WHAT THE EXERCISE ASKS:
Copy out the lines below that hold the word "AVERAGE".

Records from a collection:
======

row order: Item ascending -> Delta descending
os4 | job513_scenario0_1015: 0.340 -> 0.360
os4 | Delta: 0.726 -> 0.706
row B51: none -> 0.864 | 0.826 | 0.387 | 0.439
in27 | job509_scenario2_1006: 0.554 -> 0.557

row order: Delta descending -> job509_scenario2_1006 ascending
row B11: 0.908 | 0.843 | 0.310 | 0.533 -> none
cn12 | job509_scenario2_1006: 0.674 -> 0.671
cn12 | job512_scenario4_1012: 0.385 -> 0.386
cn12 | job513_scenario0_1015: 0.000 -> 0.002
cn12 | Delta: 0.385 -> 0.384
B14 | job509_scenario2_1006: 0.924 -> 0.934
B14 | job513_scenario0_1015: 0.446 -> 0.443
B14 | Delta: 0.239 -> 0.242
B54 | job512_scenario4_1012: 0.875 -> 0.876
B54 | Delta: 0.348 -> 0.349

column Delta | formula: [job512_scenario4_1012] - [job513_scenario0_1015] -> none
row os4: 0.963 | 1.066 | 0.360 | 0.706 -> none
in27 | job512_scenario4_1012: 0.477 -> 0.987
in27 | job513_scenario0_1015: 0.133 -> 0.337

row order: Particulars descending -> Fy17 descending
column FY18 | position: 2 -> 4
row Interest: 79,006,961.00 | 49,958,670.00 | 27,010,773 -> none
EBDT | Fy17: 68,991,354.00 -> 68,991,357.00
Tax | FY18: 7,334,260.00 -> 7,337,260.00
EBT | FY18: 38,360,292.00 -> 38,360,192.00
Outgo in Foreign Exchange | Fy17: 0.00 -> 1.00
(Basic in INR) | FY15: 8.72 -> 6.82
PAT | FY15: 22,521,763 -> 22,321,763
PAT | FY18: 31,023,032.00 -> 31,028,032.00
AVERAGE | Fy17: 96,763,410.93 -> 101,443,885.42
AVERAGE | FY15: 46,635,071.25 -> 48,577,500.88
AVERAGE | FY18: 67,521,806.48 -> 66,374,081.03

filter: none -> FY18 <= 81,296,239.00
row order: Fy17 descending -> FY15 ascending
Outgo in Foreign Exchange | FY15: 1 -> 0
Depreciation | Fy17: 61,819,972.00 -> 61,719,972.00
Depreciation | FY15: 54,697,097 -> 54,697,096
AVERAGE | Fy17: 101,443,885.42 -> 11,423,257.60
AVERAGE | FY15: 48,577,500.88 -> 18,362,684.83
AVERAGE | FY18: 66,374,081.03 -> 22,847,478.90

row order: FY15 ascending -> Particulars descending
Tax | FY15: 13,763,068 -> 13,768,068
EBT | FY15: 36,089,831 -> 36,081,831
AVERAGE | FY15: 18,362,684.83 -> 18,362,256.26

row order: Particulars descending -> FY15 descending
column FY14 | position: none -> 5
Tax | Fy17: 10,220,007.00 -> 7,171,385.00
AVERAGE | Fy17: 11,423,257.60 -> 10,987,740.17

======

TASK SOLUTION:
AVERAGE | Fy17: 96,763,410.93 -> 101,443,885.42
AVERAGE | FY15: 46,635,071.25 -> 48,577,500.88
AVERAGE | FY18: 67,521,806.48 -> 66,374,081.03
AVERAGE | Fy17: 101,443,885.42 -> 11,423,257.60
AVERAGE | FY15: 48,577,500.88 -> 18,362,684.83
AVERAGE | FY18: 66,374,081.03 -> 22,847,478.90
AVERAGE | FY15: 18,362,684.83 -> 18,362,256.26
AVERAGE | Fy17: 11,423,257.60 -> 10,987,740.17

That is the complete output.